I started the epilepsy tablets soon after I woke on the ward. I then settled down in my bed to watch the tennis. All of a sudden my heart started to pound so hard I thought I would bounce off the bed. A middle school panic attack only a hundred times worse. I managed to press the buzzer before I passed out. I woke up in a side room and because of that I knew it was serious. I was astounded when they announced that I had a heart problem and that I had to be rushed down to x-ray for a temporary pacing wire to be placed into my heart. They did an ECHO of my heart and then wheeled me down. I was conscious throughout the procedure. Had I not been so shocked I would have been scared stupid, but I found myself becoming intrigued by the whole thing. At the end of it I came out with a large box attached to my arm. My pacing box. I spent the next two weeks on the cardiac care unit surrounded by grannies and middle-aged men with angina and heart problems. I should have had an award for the longest stay on the ward. They monitored me night and day and even tried turning the pacing box down on the odd occasion, but that ended in disaster as I kept collapsing on them. They put a twenty-four hour tape on me and took a reading of my heart and the doctor concluded that I was in need of a permanent pacing box of my own. That Thursday was pacing day in the hospital, and if I was good, I could go home on Friday evening. My heart was beating on it’s own at between 30 – 35 beats per minute as opposed to 60 plus beats.
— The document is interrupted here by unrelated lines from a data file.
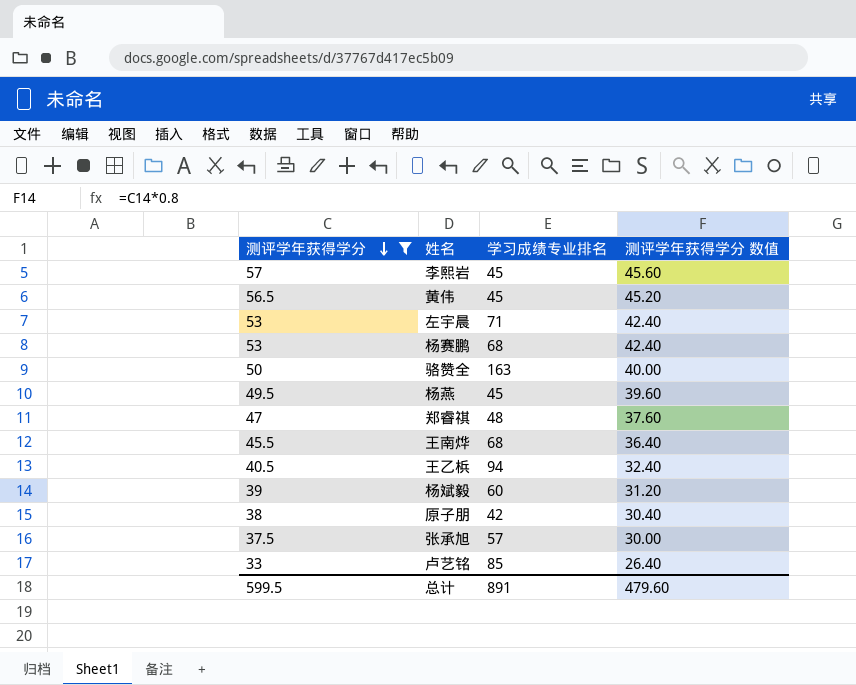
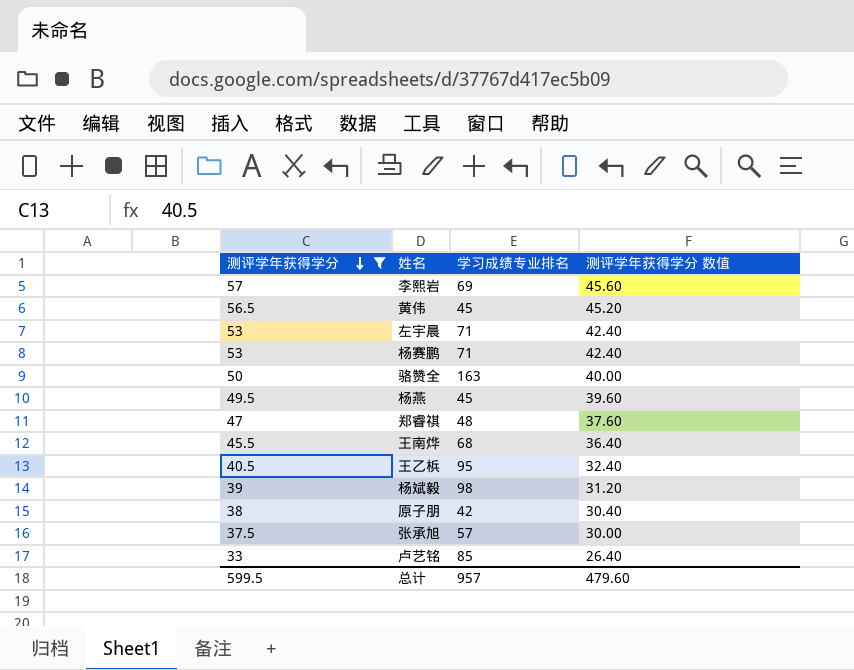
李熙岩 | 学习成绩专业排名: 45 -> 69
杨赛鹏 | 学习成绩专业排名: 68 -> 71
王乙梹 | 学习成绩专业排名: 94 -> 95
杨斌毅 | 学习成绩专业排名: 60 -> 98
总计 | 学习成绩专业排名: 891 -> 957

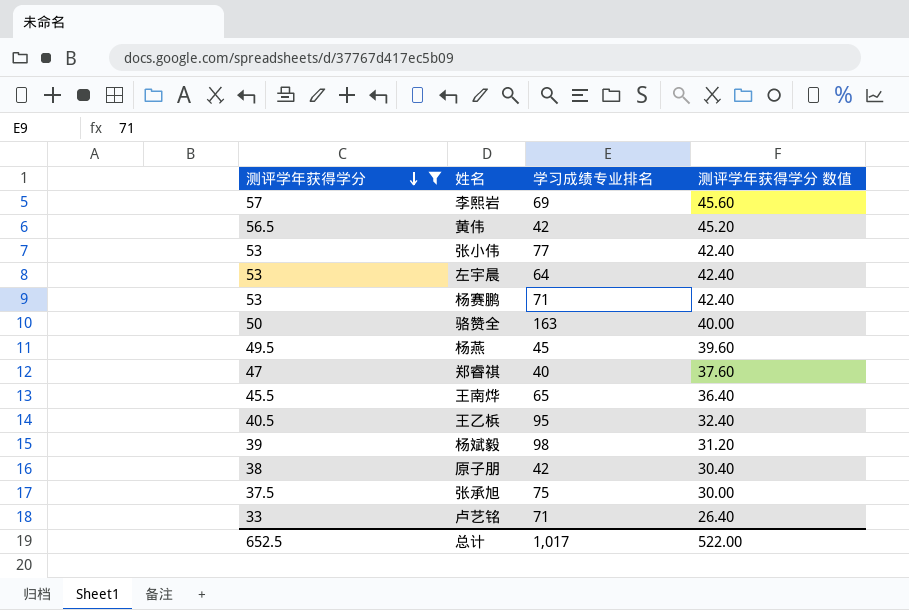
黄伟 | 学习成绩专业排名: 45 -> 42
row 张小伟: none -> 53 | 77 | 42.40
左宇晨 | 学习成绩专业排名: 71 -> 64
郑睿祺 | 学习成绩专业排名: 48 -> 40
王南烨 | 学习成绩专业排名: 68 -> 65
张承旭 | 学习成绩专业排名: 57 -> 75
卢艺铭 | 学习成绩专业排名: 85 -> 71
总计 | 测评学年获得学分: 599.5 -> 652.5
总计 | 学习成绩专业排名: 957 -> 1,017
总计 | 测评学年获得学分 数值: 479.60 -> 522.00

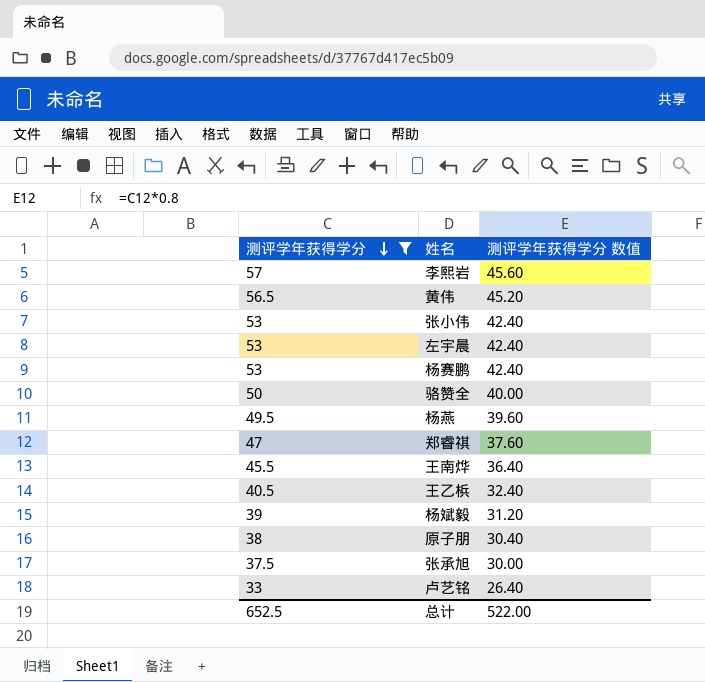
column 学习成绩专业排名 | position: 3 -> none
Nearly a year on and after a little tweaking here and there that pacing box has become my best friend. I can still feel it thumping me now and again and I thought I would never get used to it, but I wouldn’t ever consider not having it. The lump where it lies is annoying still but it’s great for freaking people out! And I tell you what though; it’s a good conversation starter!

Best of all, I made my wedding day, despite everything. I couldn’t understand why so many people cried so much. I guess it hit them more than me that I shouldn’t have made it that far. I never saw my dad cry in my whole life, until he cried openly in front of 100 people. I couldn’t have made it as far as I have without him.